# What is needed:
Reproduce the full listing as it stands. Images do not belong in the copy.

::::::::::

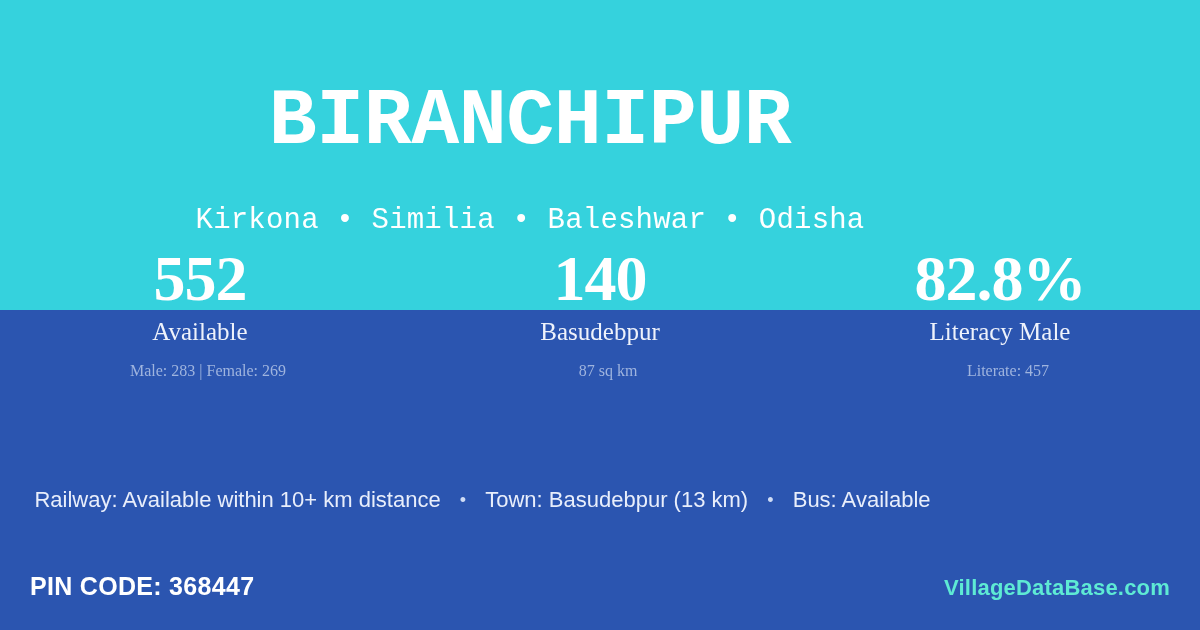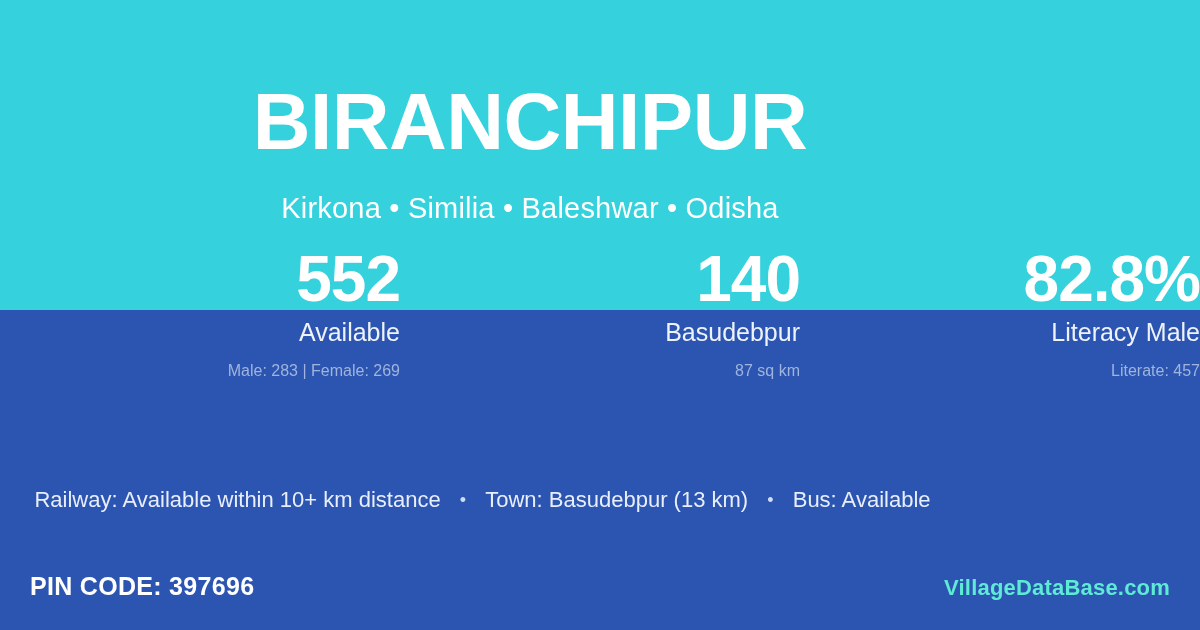--- a/index.html
+++ b/index.html
@@ -39,6 +39,7 @@
     top: 0;
     width: 1060px;
     text-align: center;
+    font-family: Liberation Mono, monospace;
   }
 
   .village-title {

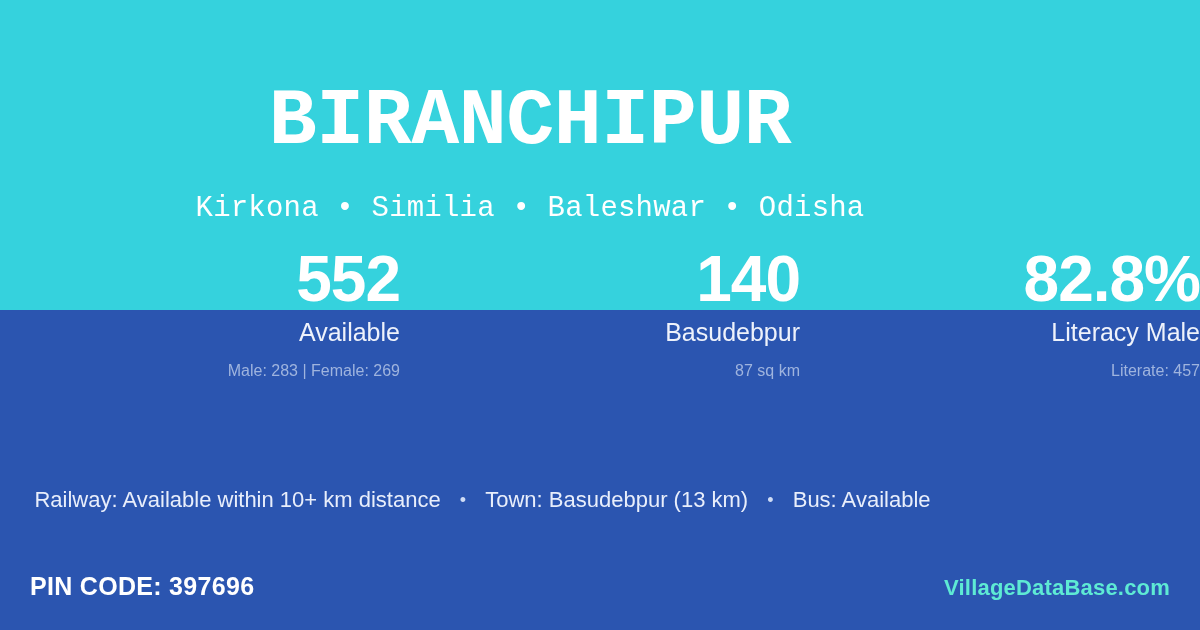--- a/index.html
+++ b/index.html
@@ -54,7 +54,7 @@
   }
 
   .village-subtitle {
-    margin: 4px;
+    margin: 16px;
     padding: 0;
     color: #ffffff;
     font-size: 29px;

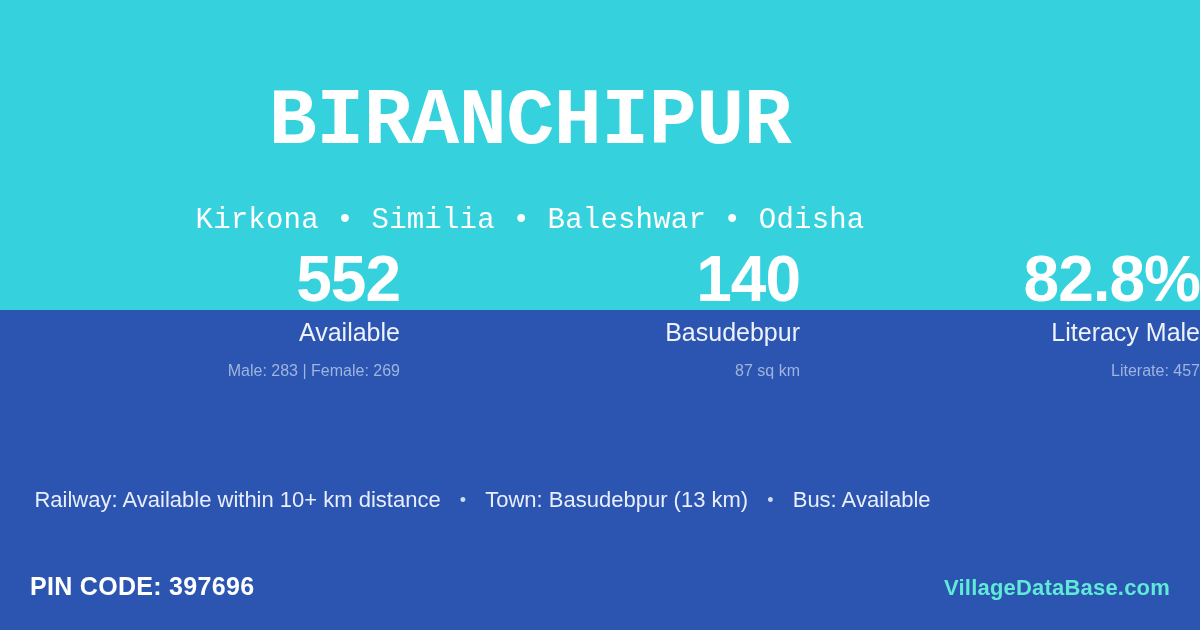--- a/index.html
+++ b/index.html
@@ -76,7 +76,8 @@
 
   .stat-col {
     flex: 1 1 0;
-    text-align: right;
+    text-align: center;
+    font-family: Liberation Serif, serif;
   }
 
   .stat-value {

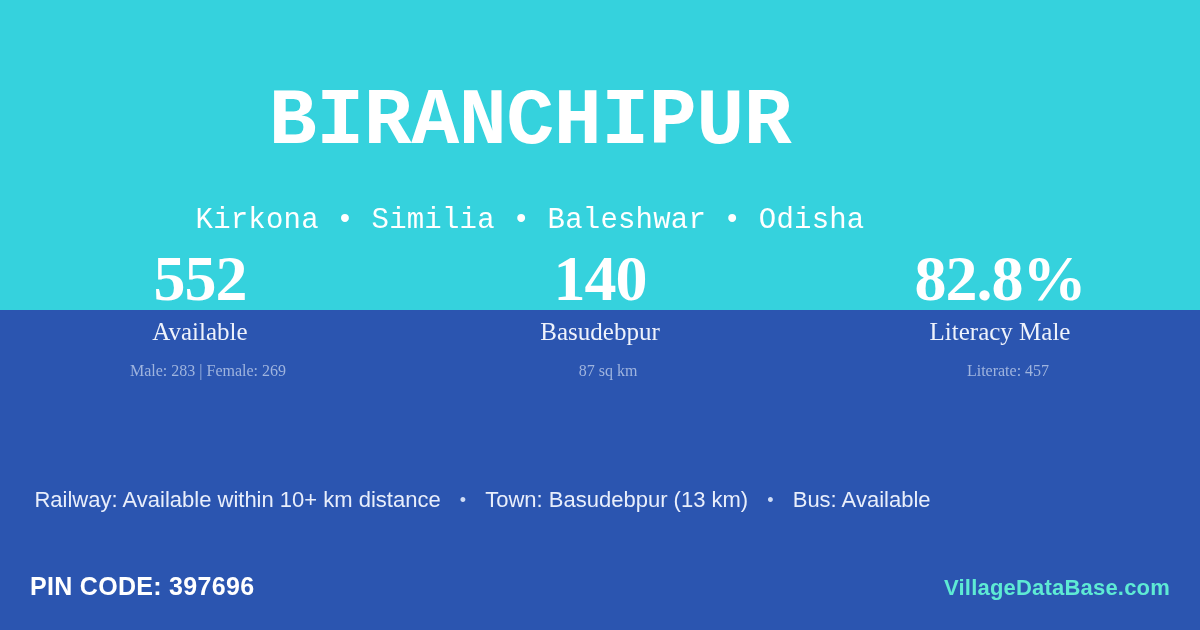--- a/index.html
+++ b/index.html
@@ -207,7 +207,7 @@
   </div>
 
   <div class="footer">
-    <div class="pin-code">PIN CODE: 397696</div>
+    <div class="pin-code">PIN CODE: 368447</div>
     <div class="brand">VillageDataBase.com</div>
   </div>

::::::::::

# Answer for this exercise:
--- a/index.html
+++ b/index.html
@@ -39,6 +39,7 @@
     top: 0;
     width: 1060px;
     text-align: center;
+    font-family: Liberation Mono, monospace;
   }
 
   .village-title {

--- a/index.html
+++ b/index.html
@@ -54,7 +54,7 @@
   }
 
   .village-subtitle {
-    margin: 4px;
+    margin: 16px;
     padding: 0;
     color: #ffffff;
     font-size: 29px;

--- a/index.html
+++ b/index.html
@@ -76,7 +76,8 @@
 
   .stat-col {
     flex: 1 1 0;
-    text-align: right;
+    text-align: center;
+    font-family: Liberation Serif, serif;
   }
 
   .stat-value {

--- a/index.html
+++ b/index.html
@@ -207,7 +207,7 @@
   </div>
 
   <div class="footer">
-    <div class="pin-code">PIN CODE: 397696</div>
+    <div class="pin-code">PIN CODE: 368447</div>
     <div class="brand">VillageDataBase.com</div>
   </div>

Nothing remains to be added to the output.